▸ **Exercise objective**
Scan the data below and pick out the lines containing the word "nowrap".
::: Records for processing
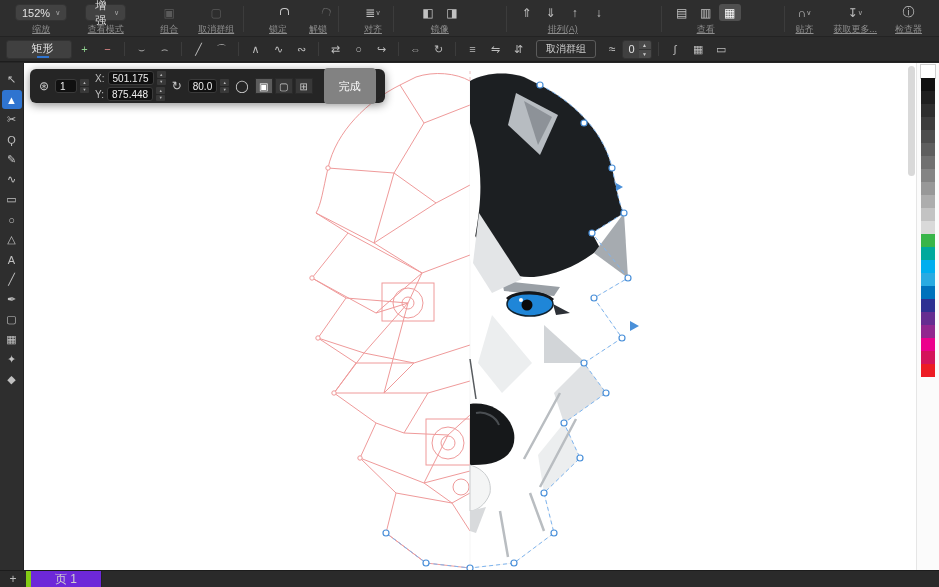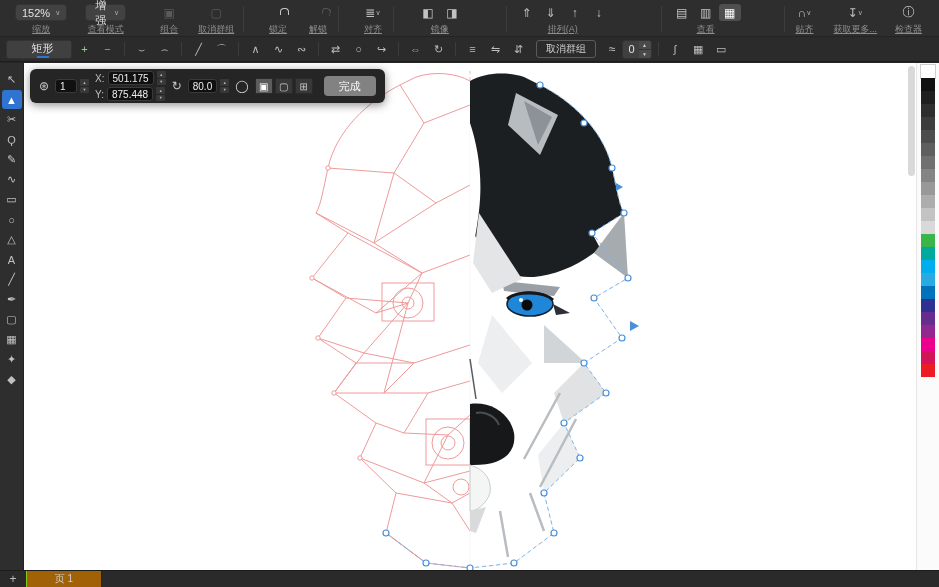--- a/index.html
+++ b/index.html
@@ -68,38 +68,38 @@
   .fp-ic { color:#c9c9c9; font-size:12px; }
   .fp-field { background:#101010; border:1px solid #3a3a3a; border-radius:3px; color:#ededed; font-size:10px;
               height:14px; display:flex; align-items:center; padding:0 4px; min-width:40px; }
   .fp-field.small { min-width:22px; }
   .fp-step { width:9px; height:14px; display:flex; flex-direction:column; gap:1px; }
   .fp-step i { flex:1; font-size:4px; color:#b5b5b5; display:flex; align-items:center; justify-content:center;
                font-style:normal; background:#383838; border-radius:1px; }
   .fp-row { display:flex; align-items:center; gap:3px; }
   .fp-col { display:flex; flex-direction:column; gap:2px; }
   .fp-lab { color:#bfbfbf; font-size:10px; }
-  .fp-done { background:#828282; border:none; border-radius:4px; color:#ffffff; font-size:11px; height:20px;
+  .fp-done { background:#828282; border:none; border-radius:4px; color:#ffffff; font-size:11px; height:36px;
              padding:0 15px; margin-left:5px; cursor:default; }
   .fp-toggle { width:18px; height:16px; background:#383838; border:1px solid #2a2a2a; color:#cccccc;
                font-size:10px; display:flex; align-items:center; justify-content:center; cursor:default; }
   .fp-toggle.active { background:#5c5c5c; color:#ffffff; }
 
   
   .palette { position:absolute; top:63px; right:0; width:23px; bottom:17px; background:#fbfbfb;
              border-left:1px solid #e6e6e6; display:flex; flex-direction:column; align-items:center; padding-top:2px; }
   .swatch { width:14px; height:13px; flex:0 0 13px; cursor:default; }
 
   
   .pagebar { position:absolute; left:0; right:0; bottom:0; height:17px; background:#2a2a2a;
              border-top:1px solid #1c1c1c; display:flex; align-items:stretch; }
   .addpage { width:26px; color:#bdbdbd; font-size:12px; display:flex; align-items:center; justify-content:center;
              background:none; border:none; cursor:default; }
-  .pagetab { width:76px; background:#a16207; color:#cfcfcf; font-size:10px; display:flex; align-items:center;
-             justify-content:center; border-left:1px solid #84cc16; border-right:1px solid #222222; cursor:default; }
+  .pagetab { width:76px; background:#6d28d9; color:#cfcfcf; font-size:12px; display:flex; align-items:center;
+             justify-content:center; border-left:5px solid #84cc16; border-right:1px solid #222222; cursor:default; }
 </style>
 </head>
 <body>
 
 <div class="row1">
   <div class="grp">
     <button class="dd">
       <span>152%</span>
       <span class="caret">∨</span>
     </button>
::::::
::: Records for processing
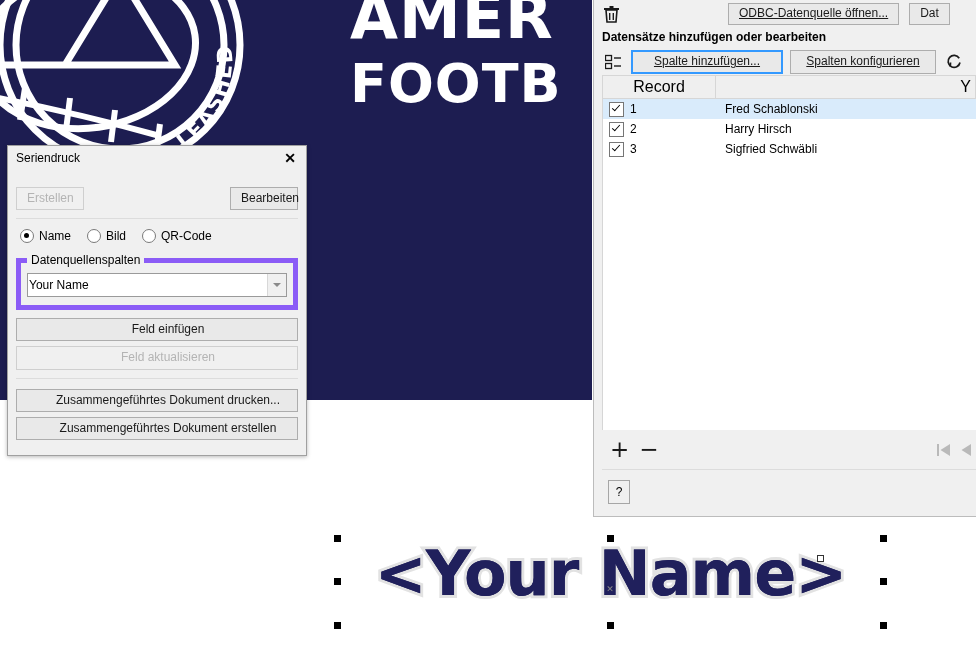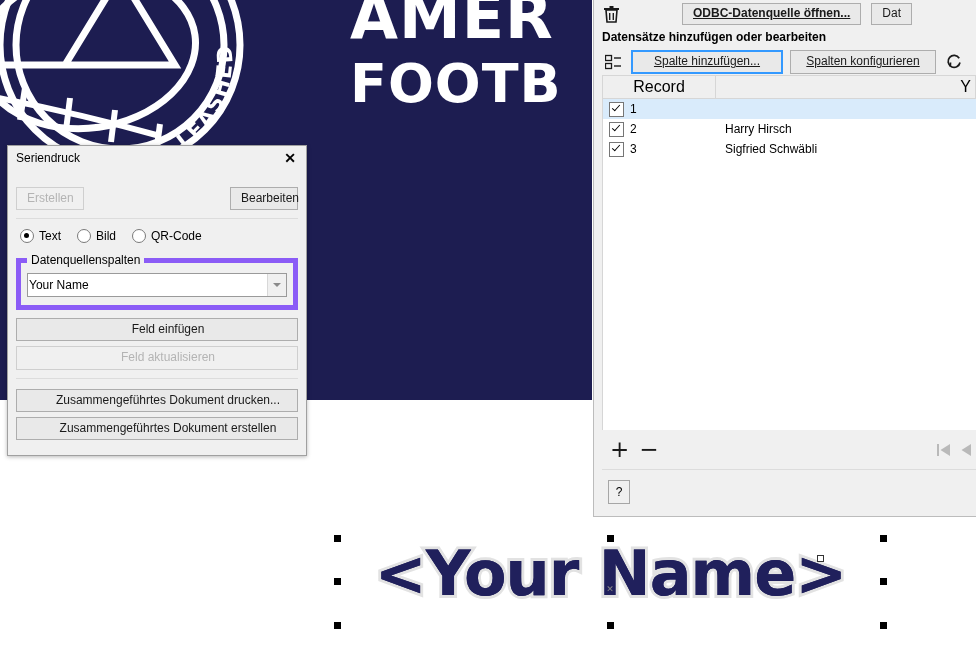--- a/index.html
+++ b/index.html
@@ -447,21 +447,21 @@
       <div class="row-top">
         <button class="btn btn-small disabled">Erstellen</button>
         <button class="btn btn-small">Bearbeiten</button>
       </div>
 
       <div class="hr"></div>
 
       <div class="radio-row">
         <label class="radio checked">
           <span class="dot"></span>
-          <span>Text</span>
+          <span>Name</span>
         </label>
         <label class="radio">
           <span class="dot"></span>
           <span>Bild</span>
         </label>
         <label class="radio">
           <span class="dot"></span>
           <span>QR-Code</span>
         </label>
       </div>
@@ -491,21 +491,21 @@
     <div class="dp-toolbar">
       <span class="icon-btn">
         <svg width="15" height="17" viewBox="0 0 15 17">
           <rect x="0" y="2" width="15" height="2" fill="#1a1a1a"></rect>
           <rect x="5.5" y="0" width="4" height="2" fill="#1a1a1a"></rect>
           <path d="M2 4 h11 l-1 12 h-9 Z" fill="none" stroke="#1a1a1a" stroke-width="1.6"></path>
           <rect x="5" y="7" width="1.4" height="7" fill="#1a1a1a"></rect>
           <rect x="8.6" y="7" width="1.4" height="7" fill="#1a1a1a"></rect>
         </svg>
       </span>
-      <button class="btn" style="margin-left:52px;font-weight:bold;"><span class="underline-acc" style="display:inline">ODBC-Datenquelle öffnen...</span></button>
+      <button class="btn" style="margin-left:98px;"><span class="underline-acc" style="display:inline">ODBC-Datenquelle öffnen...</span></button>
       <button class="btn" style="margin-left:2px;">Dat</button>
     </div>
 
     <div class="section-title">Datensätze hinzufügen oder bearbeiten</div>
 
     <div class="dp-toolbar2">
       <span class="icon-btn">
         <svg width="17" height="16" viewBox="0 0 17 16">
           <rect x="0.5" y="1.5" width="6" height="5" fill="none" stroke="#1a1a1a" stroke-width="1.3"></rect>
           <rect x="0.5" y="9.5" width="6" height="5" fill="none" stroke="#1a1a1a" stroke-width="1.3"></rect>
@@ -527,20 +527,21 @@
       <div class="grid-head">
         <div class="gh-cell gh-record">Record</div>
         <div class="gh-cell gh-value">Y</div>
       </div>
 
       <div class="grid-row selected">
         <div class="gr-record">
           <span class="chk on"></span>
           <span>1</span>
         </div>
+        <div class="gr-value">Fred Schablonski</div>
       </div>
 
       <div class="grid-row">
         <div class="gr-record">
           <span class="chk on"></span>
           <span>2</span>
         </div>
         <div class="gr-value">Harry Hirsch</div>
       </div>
::::::
::: Records for processing
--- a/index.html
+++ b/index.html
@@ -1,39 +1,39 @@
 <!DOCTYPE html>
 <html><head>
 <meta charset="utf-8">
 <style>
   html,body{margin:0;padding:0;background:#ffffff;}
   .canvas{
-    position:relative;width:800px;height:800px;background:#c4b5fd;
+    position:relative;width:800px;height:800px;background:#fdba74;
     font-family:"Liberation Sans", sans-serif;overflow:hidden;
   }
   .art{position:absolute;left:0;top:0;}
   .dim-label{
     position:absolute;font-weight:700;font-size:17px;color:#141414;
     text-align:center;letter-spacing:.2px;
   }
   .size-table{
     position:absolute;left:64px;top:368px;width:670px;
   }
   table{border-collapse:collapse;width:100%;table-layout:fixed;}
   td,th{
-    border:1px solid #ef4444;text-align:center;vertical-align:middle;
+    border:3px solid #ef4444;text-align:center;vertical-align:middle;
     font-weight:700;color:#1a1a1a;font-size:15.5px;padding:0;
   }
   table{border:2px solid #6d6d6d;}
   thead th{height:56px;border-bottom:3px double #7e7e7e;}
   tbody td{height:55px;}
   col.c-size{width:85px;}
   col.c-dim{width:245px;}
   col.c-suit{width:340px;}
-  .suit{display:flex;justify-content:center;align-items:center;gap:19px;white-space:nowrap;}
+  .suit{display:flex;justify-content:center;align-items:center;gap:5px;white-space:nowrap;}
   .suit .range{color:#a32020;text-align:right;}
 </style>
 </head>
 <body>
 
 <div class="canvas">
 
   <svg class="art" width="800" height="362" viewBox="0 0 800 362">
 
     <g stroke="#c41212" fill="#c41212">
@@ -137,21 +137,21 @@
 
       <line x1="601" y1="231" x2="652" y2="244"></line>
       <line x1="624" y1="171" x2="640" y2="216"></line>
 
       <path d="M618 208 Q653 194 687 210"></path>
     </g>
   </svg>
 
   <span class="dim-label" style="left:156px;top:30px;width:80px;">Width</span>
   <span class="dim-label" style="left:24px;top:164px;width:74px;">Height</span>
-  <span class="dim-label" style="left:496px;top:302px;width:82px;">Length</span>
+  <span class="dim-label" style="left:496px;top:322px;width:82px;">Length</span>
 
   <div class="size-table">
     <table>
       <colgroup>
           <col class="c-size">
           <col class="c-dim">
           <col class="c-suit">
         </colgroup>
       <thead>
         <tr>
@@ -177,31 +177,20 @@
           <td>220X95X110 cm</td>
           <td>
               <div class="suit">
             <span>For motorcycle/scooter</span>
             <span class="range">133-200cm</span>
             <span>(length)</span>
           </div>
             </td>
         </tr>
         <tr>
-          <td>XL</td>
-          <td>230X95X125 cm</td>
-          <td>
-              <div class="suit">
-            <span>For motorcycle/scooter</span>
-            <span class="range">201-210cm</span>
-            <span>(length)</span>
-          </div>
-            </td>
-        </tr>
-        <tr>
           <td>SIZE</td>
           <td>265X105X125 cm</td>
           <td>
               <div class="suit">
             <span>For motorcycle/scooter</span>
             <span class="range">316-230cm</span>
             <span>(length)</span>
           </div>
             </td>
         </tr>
::::::
▸ **Exercise output**
-  .suit{display:flex;justify-content:center;align-items:center;gap:19px;white-space:nowrap;}
+  .suit{display:flex;justify-content:center;align-items:center;gap:5px;white-space:nowrap;}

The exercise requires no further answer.